:: What you will do ::
Find the lines below that include the word "bottom" and state how many there are, adding nothing.

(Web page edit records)
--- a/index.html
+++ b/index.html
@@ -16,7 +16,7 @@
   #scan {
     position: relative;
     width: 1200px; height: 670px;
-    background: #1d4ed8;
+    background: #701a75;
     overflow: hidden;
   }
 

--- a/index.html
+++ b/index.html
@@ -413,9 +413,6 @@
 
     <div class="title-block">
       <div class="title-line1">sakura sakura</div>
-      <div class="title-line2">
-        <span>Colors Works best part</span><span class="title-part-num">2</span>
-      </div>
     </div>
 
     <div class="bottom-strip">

==

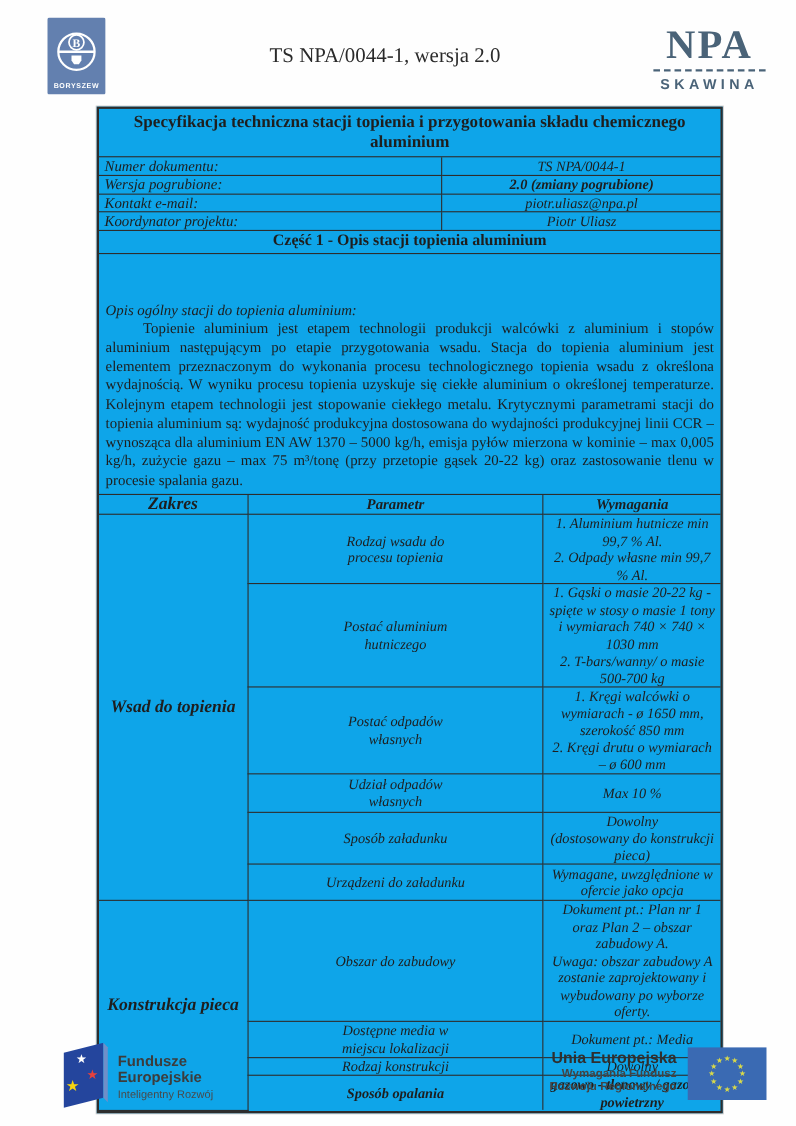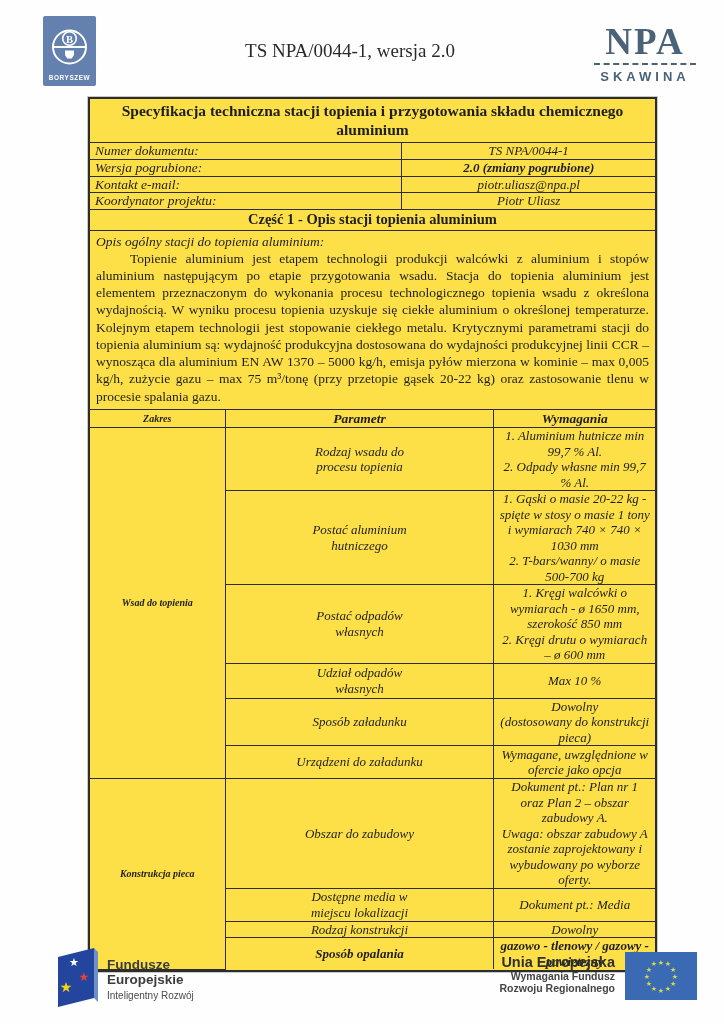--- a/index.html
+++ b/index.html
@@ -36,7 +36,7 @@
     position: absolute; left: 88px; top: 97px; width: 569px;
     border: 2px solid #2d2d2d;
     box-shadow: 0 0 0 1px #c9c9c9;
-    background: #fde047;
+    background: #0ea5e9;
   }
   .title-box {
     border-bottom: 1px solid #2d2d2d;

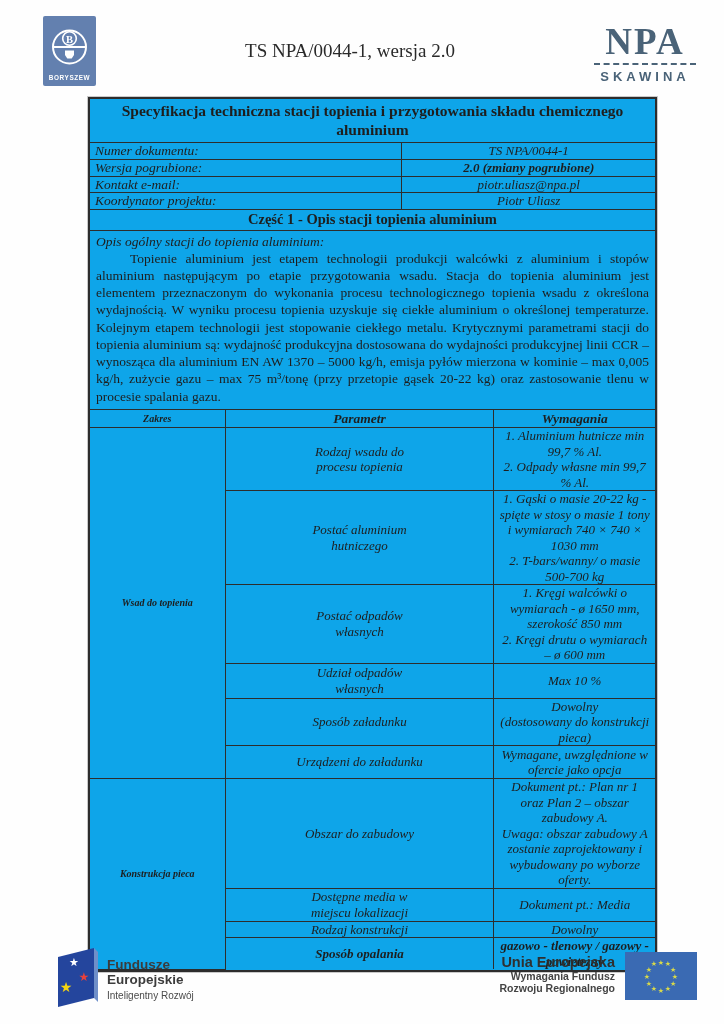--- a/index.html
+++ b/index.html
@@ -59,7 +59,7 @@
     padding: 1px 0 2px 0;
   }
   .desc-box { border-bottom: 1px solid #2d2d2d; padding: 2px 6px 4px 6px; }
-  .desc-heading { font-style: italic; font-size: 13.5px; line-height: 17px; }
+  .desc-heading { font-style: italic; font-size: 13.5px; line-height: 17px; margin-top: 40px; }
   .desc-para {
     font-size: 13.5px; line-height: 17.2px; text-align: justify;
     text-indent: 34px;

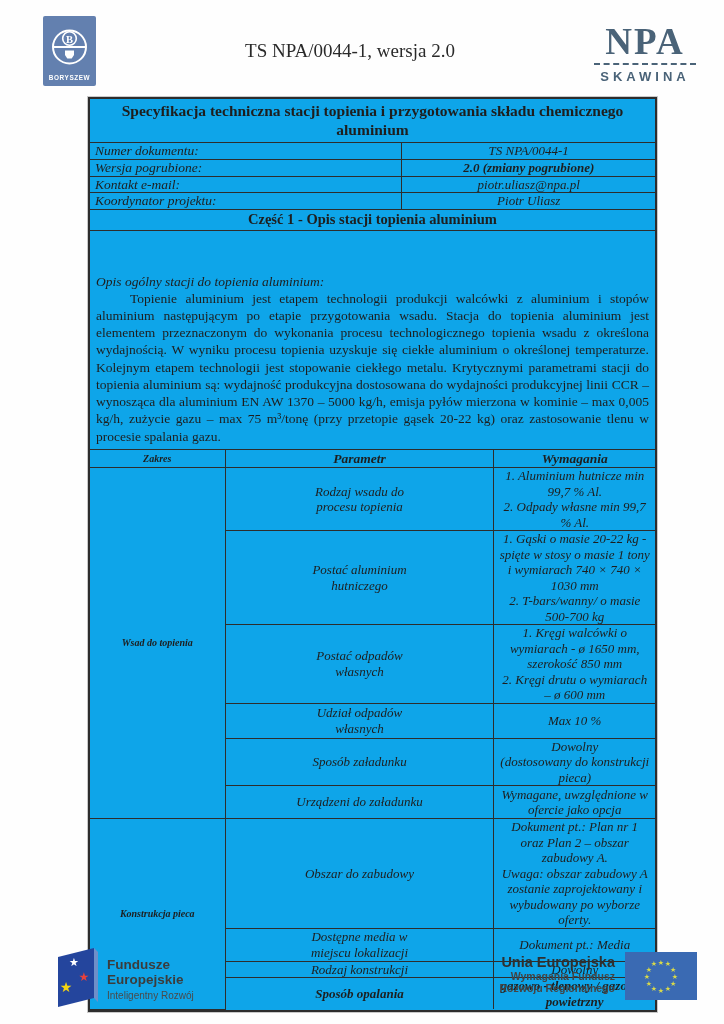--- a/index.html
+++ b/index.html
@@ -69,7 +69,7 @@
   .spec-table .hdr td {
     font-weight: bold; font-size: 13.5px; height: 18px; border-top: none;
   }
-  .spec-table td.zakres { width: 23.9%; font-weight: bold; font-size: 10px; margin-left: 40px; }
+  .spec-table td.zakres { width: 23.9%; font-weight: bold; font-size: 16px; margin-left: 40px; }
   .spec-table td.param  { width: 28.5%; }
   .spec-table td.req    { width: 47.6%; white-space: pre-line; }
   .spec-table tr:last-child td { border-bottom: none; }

:: Exercise response ::
4